The pick-up in business activity in the United States has been
the main growth driver, despite the tough health context and
continuing difficulties in traditional retail. The Group benefited
from the consumer preference for cooking at home as well as from
the temporary consumption incentives granted by the US government.
Cookware sales rose strongly over the quarter for all our leading
brands -T-Fal, All Clad and Imusa - and across all retail networks,
both in e-commerce and brick-and-mortar stores. While electrical
cooking held up well, linen care continued to trend markedly
downwards. However, thanks to the expansion of its retail network
end 2019, Rowenta was able to outperform the contracting
market.
Furthermore, Storebound’s solid business momentum accelerated in
the third quarter with turnover up by more than 80%, primarily
under the Dash brand.
In Canada, our sales were down, penalized by continued listing
selection and an unfavorable base effect in SDA. Cookware revenue
trended more positively.
In Mexico, in a highly deteriorated health and economic context,
the decrease in quarterly sales resulted from high comparatives
(loyalty program in 2019).
SOUTH AMERICA
The overall environment remained very challenging in South
America, owing to the continuation of the COVID-19 health crisis
and its societal and economic consequences, particularly in Brazil
and Argentina. The third quarter also saw the amplified
depreciation of currencies (notably the Brazilian real and the
Colombian and Argentine pesos), with a strong impact on our sales
as reported.
In Brazil, after a very difficult first half, the recovery of
the small domestic equipment market initiated in June picked up
speed, buoyed by a highly favorable cooking trend. The Group’s
quarterly performances were consistent with this positive trend,
with sales increasing by over 10% in real*, fueled by volumes.
Almost all product families contributed to the solid momentum which
was driven by the vast majority of distribution channels, with
stores reopened as from June and a rapid development in online
sales.
However, the sharp depreciation of the currency could not be
offset by price hikes that have been passed on.
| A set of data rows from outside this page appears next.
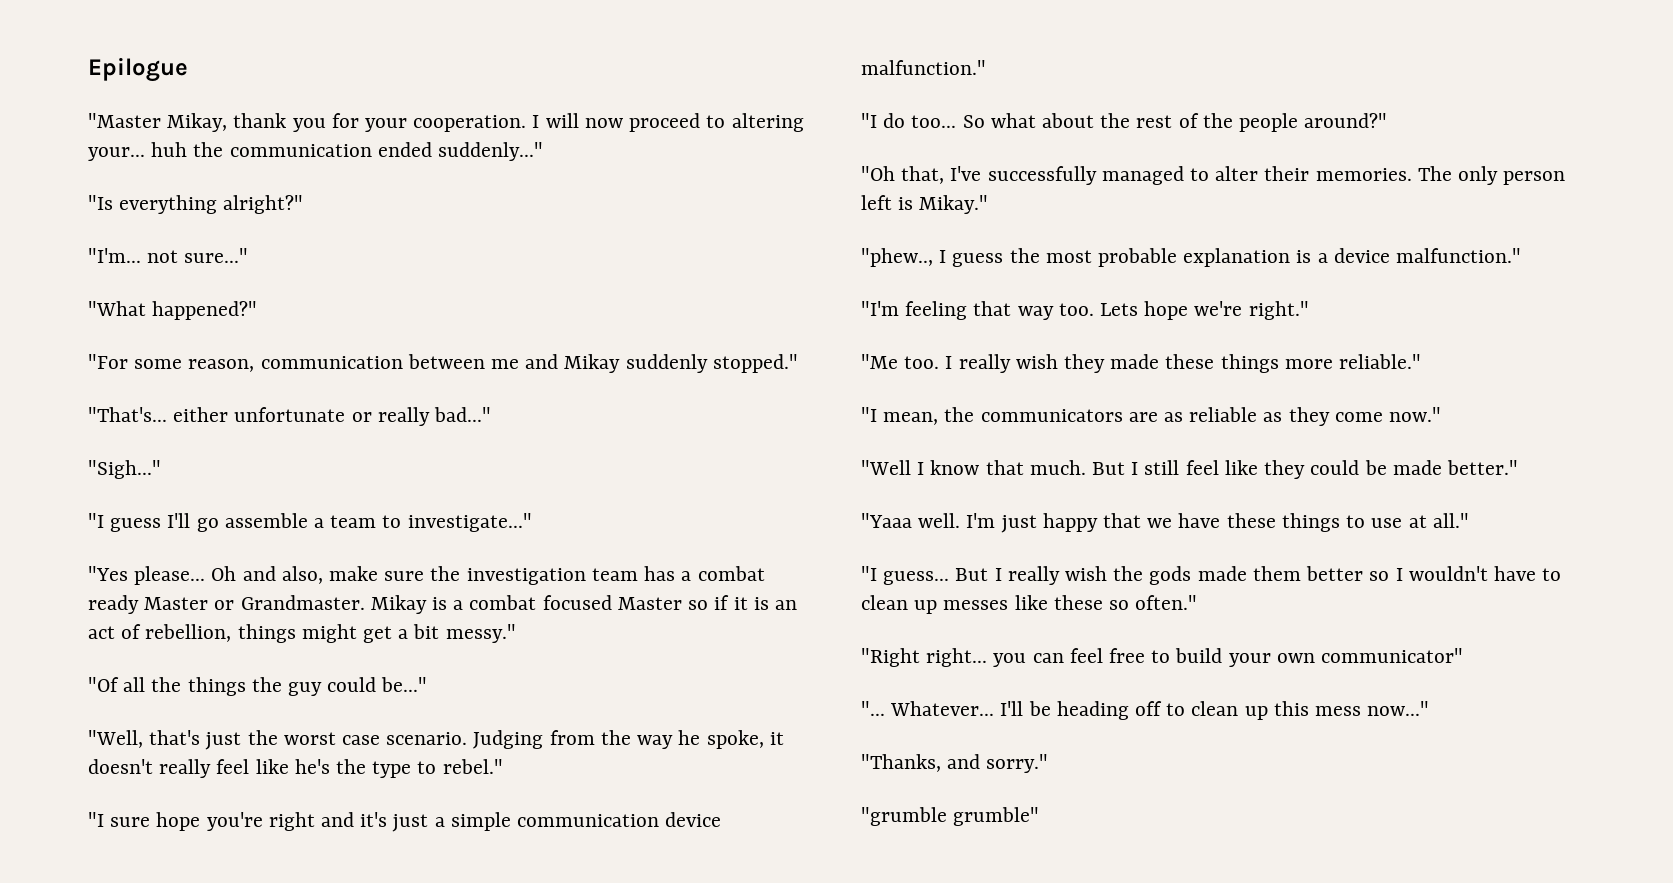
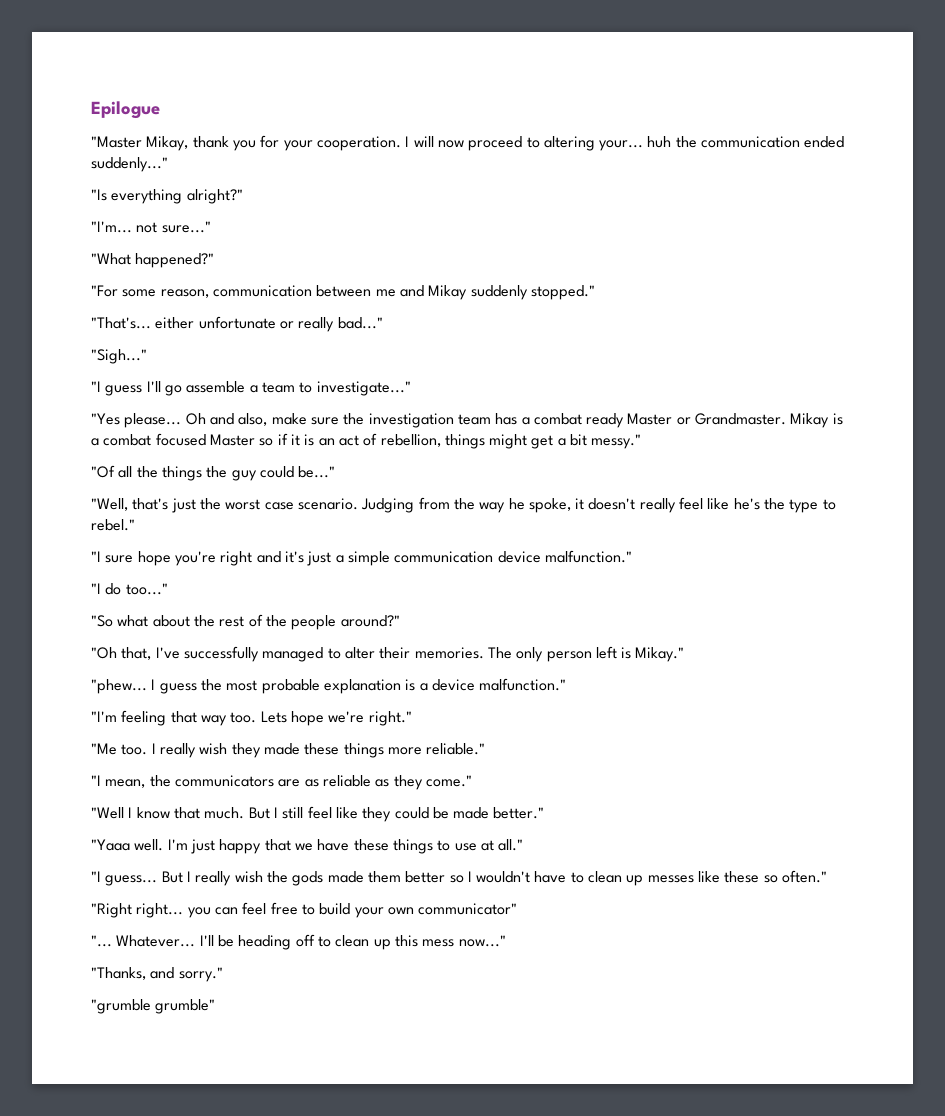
[911,115,985,128] too... So -> [125,583,168,595] [91,615,113,627] too..." // "So
[861,248,933,267] "phew.., -> [91,679,147,694] "phew...
[1334,407,1442,422] come now." -> [425,775,472,787] come."

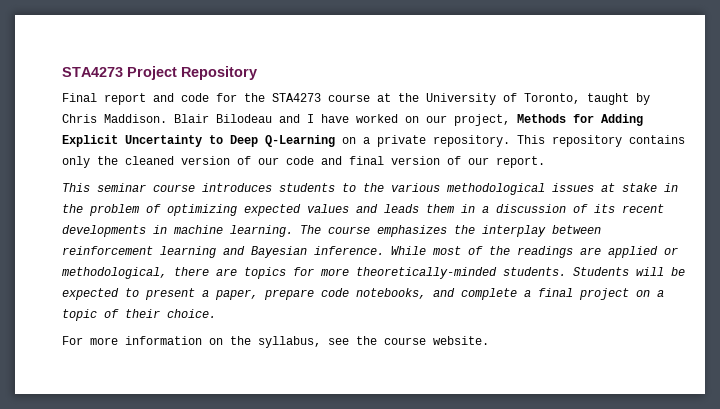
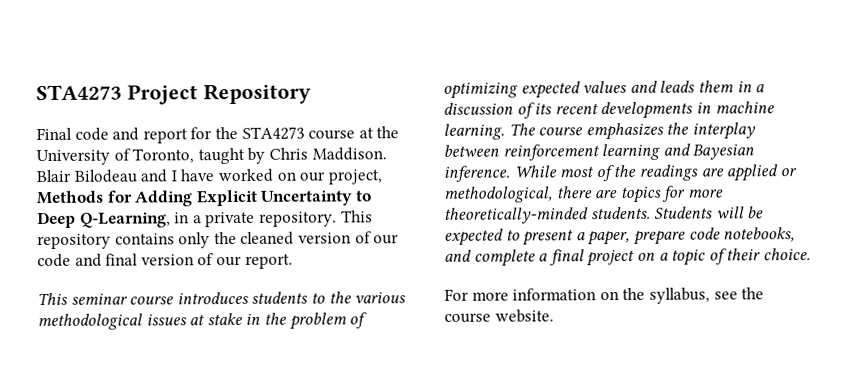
[104,93,209,105] report and code -> [74,127,188,144] code and report
[265,135,356,147] Q-Learning on -> [79,212,190,228] Q-Learning, in

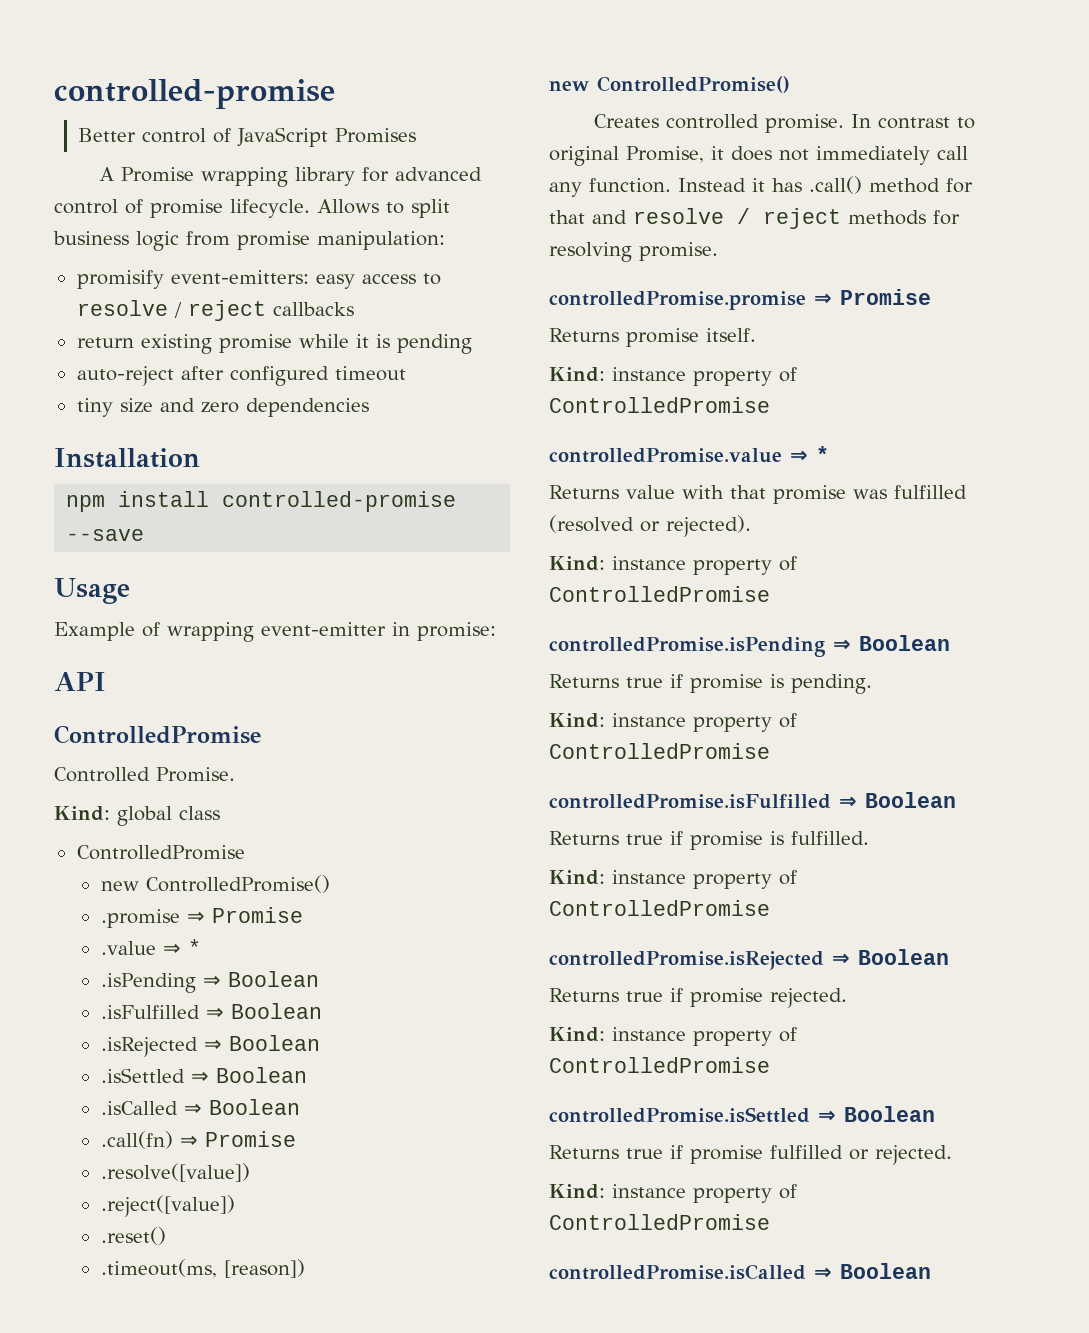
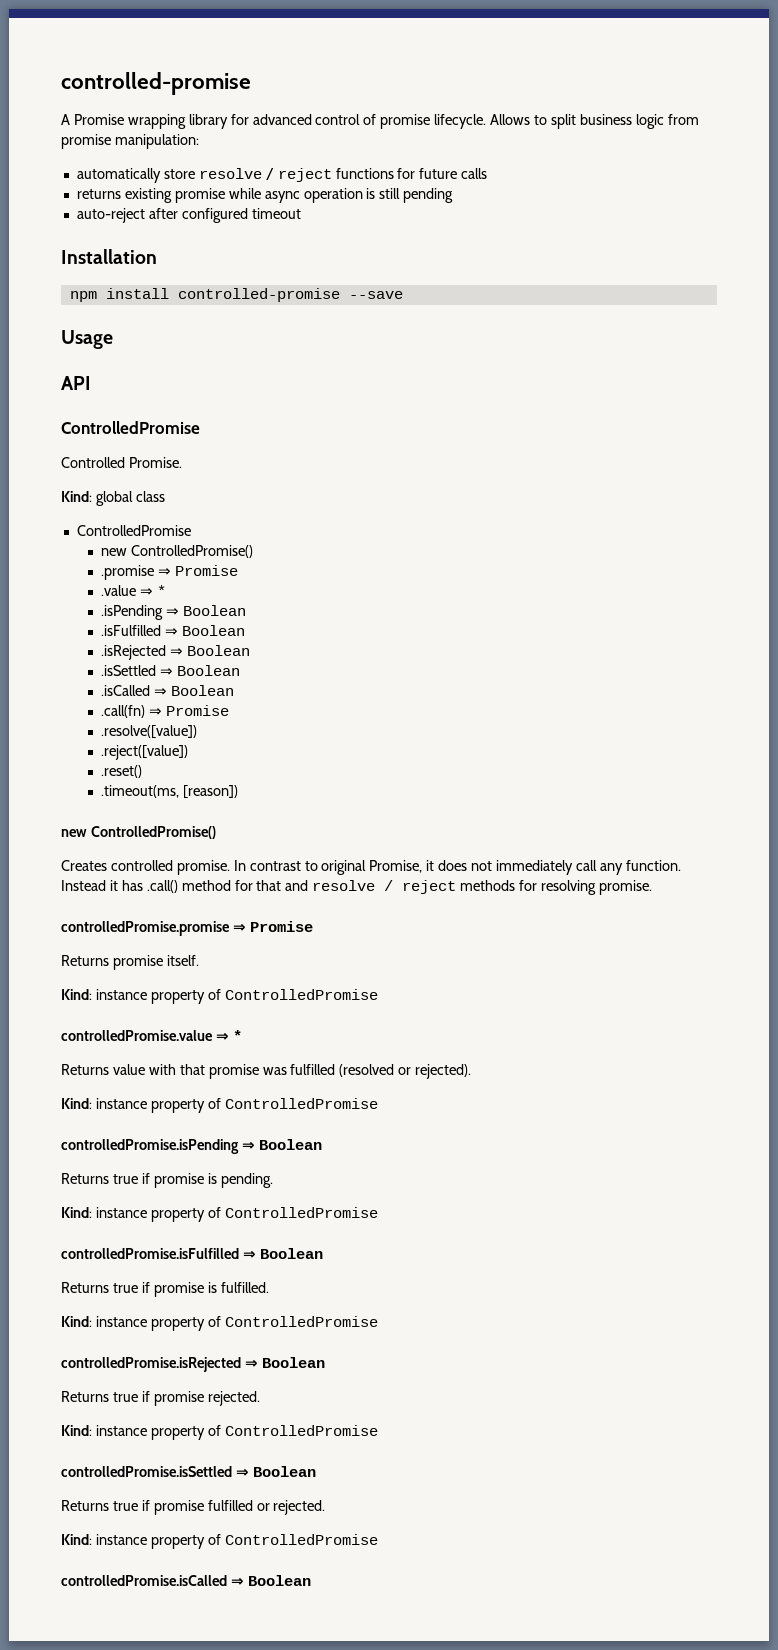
[54,79,335,109] [78,127,417,147] controlled-promise // Better control of JavaScript Promises -> [61,72,251,95] controlled-promise
[76,270,441,289] [76,300,354,321] [76,334,390,354] promisify event-emitters: easy access to resolve / reject callbacks // return existing promise while it is -> [76,168,488,183] [76,188,401,203] automatically store resolve / reject functions for future calls // returns existing promise while async operation is still
[76,398,369,417] // tiny size and zero dependencies -> (301, 213) none
[54,622,496,642] // Example of wrapping event-emitter in promise: -> (113, 339) none

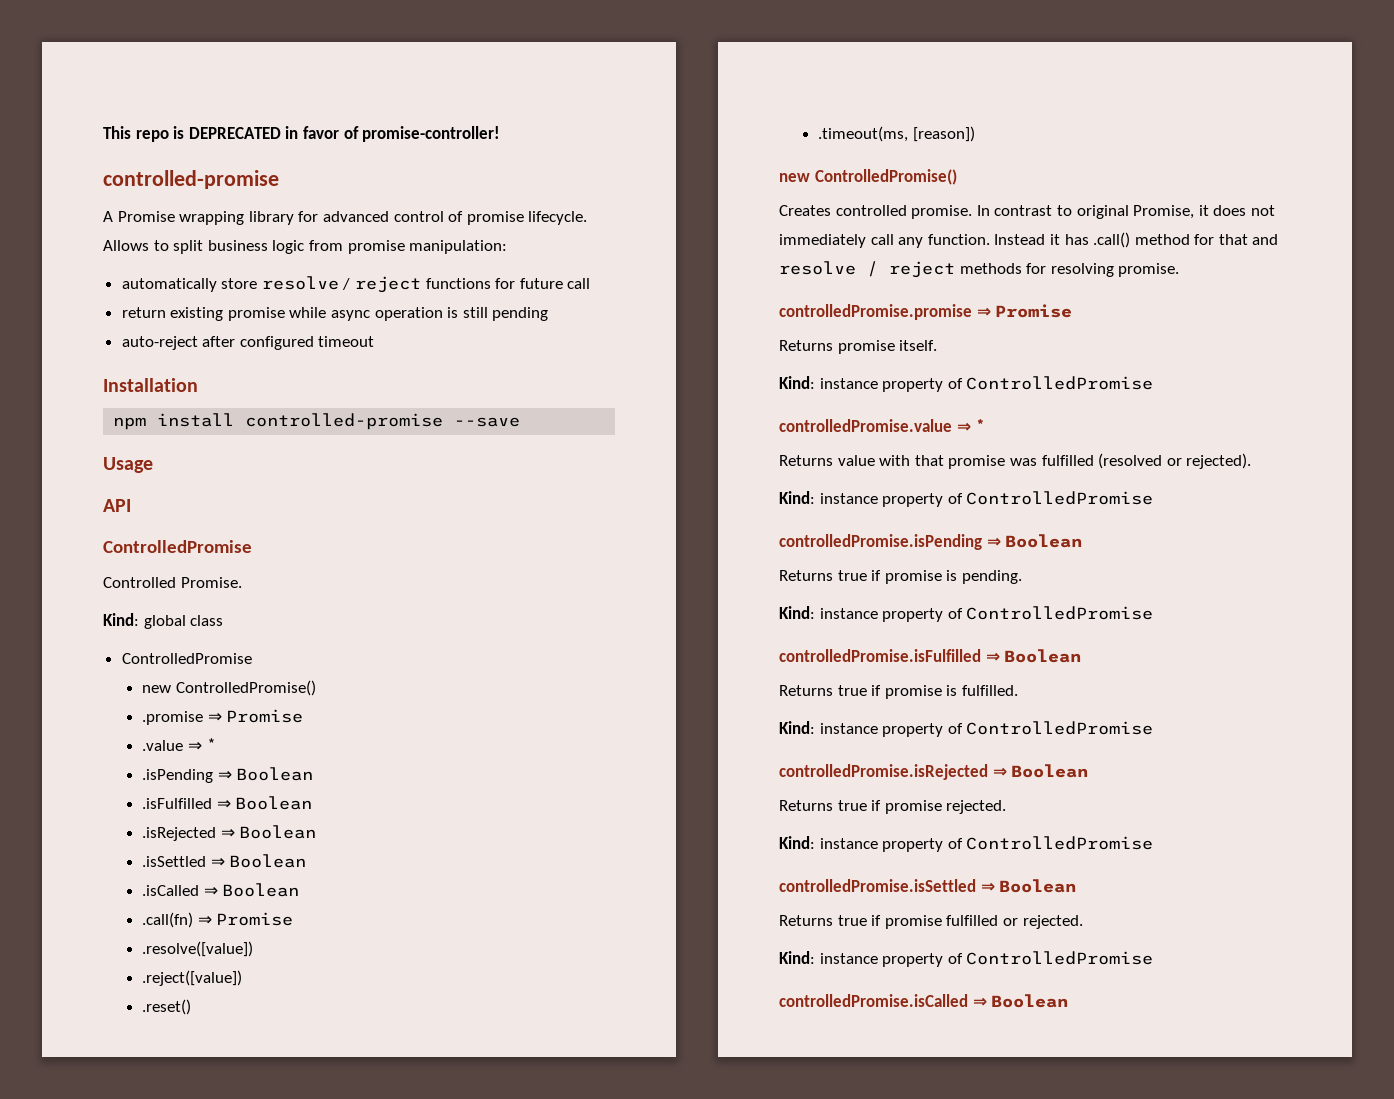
(61, 83) none -> [103,126,501,142] This repo is DEPRECATED in favor of promise-controller! //
[461,168,488,179] [76,189,121,199] calls // returns -> [567,278,591,289] [121,307,166,318] call // return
In Colombia, the control over the health situation and the
return to a certain normality in retail enabled us to respond to
firm demand in the third quarter. As such, our revenue rose
strongly in organic terms, including notably price increases that
have been implemented. Imusa cookware as well as electrical cooking
were the main contributors to growth, achieved in traditional
stores, our proprietary network and online.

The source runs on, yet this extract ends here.